DATA LISTING START

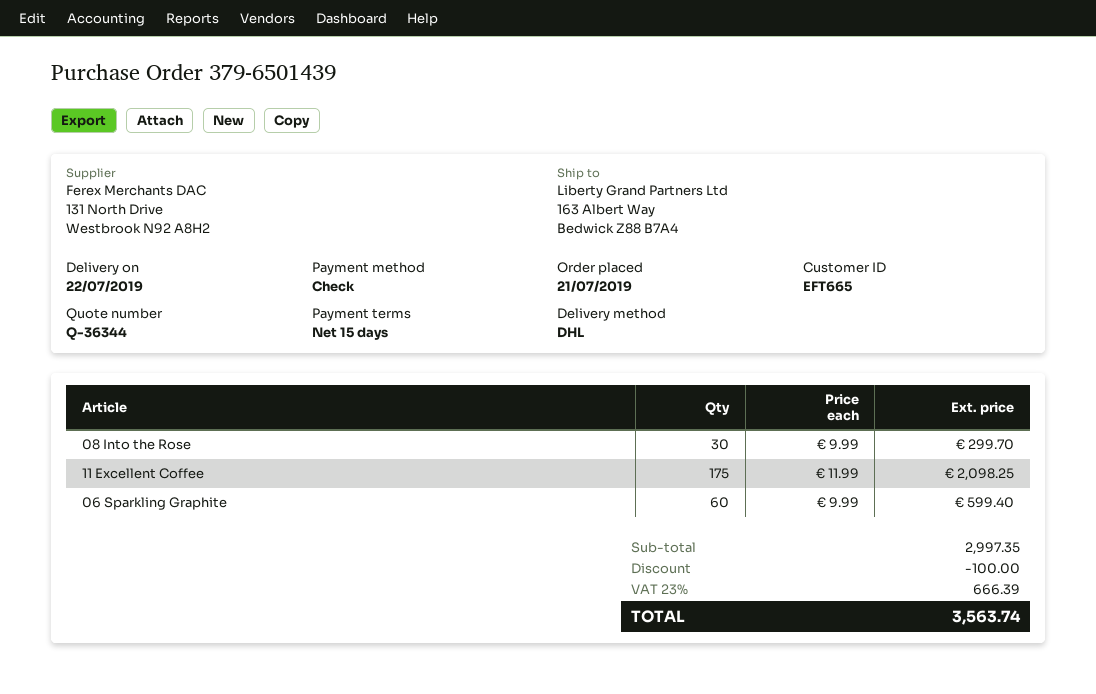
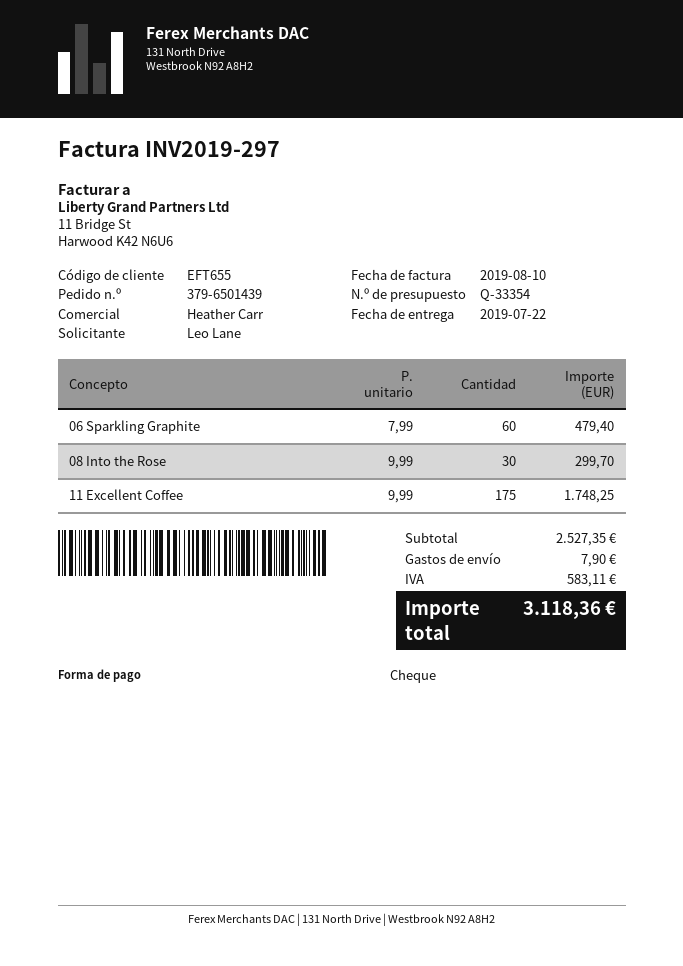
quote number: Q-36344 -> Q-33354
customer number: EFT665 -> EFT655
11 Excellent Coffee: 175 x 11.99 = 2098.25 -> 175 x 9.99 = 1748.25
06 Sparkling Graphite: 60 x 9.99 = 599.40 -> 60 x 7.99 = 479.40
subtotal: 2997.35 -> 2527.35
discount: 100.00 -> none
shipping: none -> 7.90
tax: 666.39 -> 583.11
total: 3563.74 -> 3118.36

DATA LISTING END

## WORK TO BE COMPLETED:
Restate the data above exactly, stripping out each image.

## TASK OUTPUT:
quote number: Q-36344 -> Q-33354
customer number: EFT665 -> EFT655
11 Excellent Coffee: 175 x 11.99 = 2098.25 -> 175 x 9.99 = 1748.25
06 Sparkling Graphite: 60 x 9.99 = 599.40 -> 60 x 7.99 = 479.40
subtotal: 2997.35 -> 2527.35
discount: 100.00 -> none
shipping: none -> 7.90
tax: 666.39 -> 583.11
total: 3563.74 -> 3118.36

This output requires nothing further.